Settling in the pilot’s seat, Celeste waited until I was in my special chair up front before throttling the engine.
“We’re going to fish for emperor salmon first!” she called out over the roar of the motor. “Groupers eat fish and swallow them whole. So with good-sized bait, we’ll be better aligned to catch a really huge grouper!”
"Oooooh, that's an ingenious plan!" I said. "The time invested in the bait will be well worth the easier fishing later! You're so smart, My Catch! Just let me know what to do!"
I settled myself into my purple cushioned seat up front as I spoke, letting Dordy out of his bubble and sitting back.
''I'll drive the Dancer,” Celeste directed, “and you can handle casting the lines for trolling them behind us. Then we can watch the lines together. I'll stop the engine if we get a catch. We're going out to sea for salmon, but we'll be back in Turtle Bay for catching groupers.''
With the throttle now pushed forward, the fishing boat quickly reached the ocean as Celeste continued to speak.
''I made some fish attractors for this!” she announced. “We need every chance we can get to score some catches! I'll dial down the engine, you can start prepping the lines, Nat.''
Celeste slowed the boat down, and Nat unbuckled herself and got out of her seat.

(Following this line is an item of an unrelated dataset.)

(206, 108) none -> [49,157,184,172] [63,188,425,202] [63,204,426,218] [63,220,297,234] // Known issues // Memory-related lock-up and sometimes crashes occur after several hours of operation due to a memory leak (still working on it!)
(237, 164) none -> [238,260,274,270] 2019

"Wow, gosh, you've thought of EVERYthing!" I giggled, getting up as soon as the boat slowed. I went to get our fishing rods, as well as the spare rods, getting them set into their holders all around the rail, then prepping the proper bait for emperor salmon. Giant mantid shrimp, minnows, and anchovies were all on hand, and I selected an even mix of each to bait the hooks with, remembering a lesson from Celeste on how salmon in general weren't super picky. With the hooks baited, I turned back to Celeste.
"Okies, lines are ready!" I smiled at Celeste, feeding an extra anchovy I ended up with to Dordy, who was happy about the treat. "I'll wait for you to find a spot that 'smells good,' and then lower away!"

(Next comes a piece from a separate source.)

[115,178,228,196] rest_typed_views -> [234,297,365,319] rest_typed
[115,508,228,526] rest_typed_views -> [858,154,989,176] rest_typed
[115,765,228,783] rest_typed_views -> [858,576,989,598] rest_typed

Celeste reduced the speed even more until the boat moved slowly and steadily over ocean. “Alright! Drop the lines!” she said, aiming the craft on a course roughly parallel to the shore, half a mile away. “If we hit a school of salmon, we should be getting a lot of hits at the same time,” she warned.
"Alright, I'll keep an eye out," I replied, returning to the nearest rod. "How deep should I set them for salmon?"

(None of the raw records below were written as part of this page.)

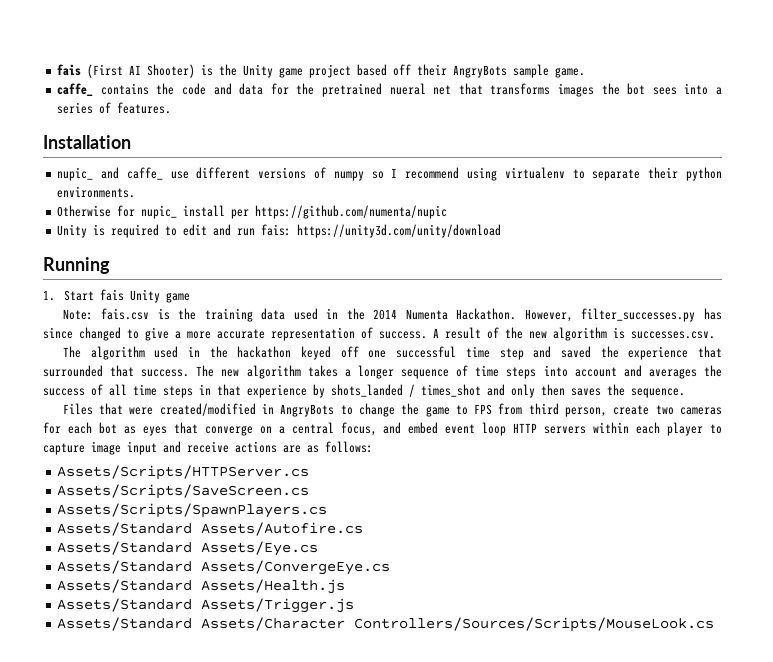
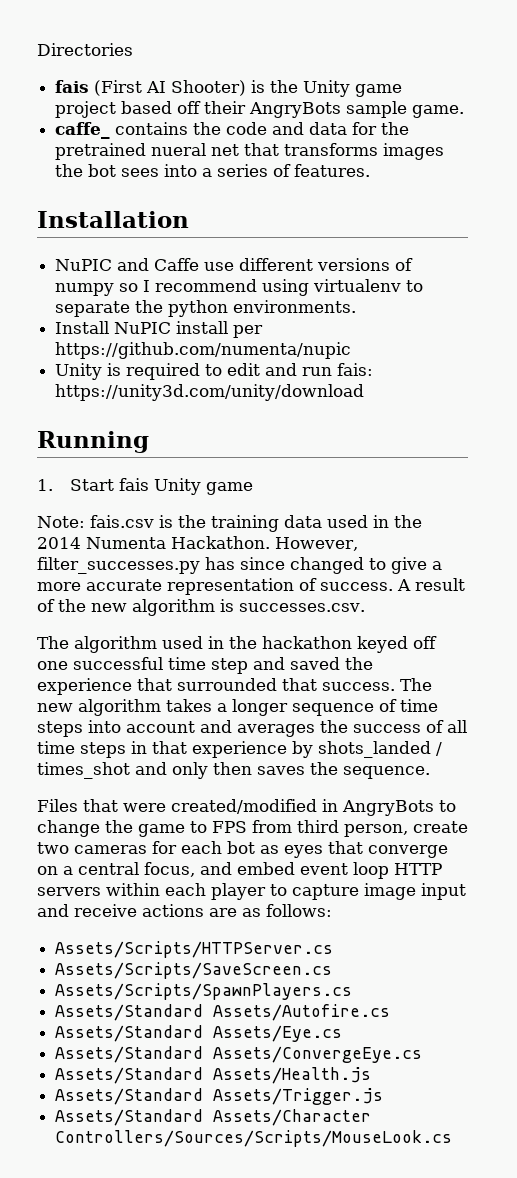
(57, 70) none -> [37,43,133,56] Directories //
[57,167,163,181] nupic_ and caffe_ -> [55,258,200,271] NuPIC and Caffe
[648,167,679,179] their -> [135,300,164,313] the
[57,205,178,219] Otherwise for nupic_ -> [55,321,172,334] Install NuPIC

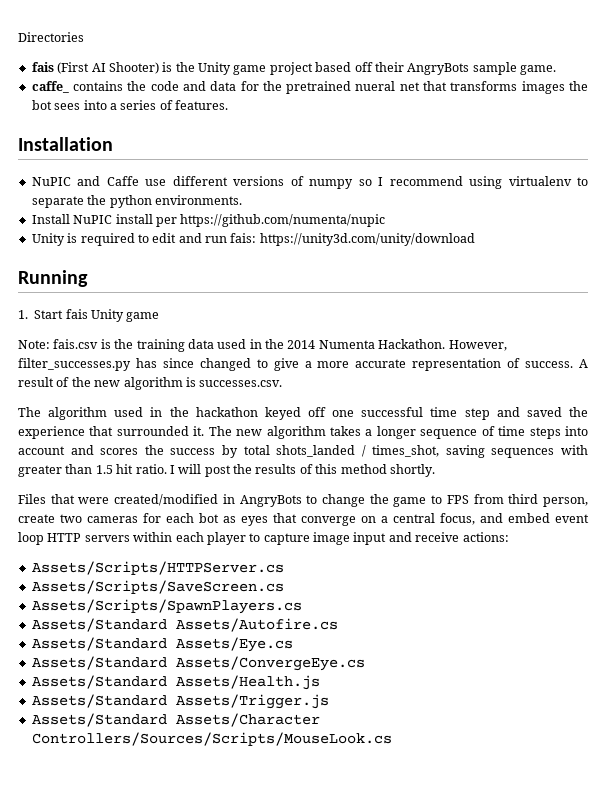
[282,678,395,691] that success. -> [193,426,205,436] it.
[237,724,315,737] averages -> [100,448,139,455] scores
[426,720,467,733] [37,741,442,758] [37,762,430,779] of all time steps in that experience by shots_landed / times_shot and only then saves the sequence. -> [221,445,588,458] [18,464,435,477] by total shots_landed / times_shot, saving sequences with greater than 1.5 hit ratio. I will post the results of this method shortly.
[142,904,332,917] actions are as follows: -> [462,532,509,542] actions:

“Salmon typically eat smaller fish that feed off plankton. So between thirty and fifty feet should be enough. They’ll come up from below to investigate our bait,” Celeste replied, feeding out line from the nearest rod to show me. Once it was done she returned to her pilot’s seat.
“As soon as we have bites, let me know. I’ll cut off the engine and drop anchor so we don’t drift too far from the school.”
"Got it!" I nodded confidently, feeling excited. I moved from rod to rod, setting them at varying depths between thirty to fifty feet. Once done, I went around and double-checked each rod, making sure all was just so, and then returned to my seat.
"And now, we wait."
“Now you wait in STYLE!” Celeste said with a grin. She opened a compartment built in the floor of the boat. In it was a large thermos and something wrapped in cloth. She handed both items to me. “I made a rum and pineapple drink, with coconut milk. And there’s moist coconut macaroons too!”
"Oh, nice!" I giggled, accepting my tropical adult beverage. She took a sip. "Mmmm, that's tasty! Thanks, Celeste!"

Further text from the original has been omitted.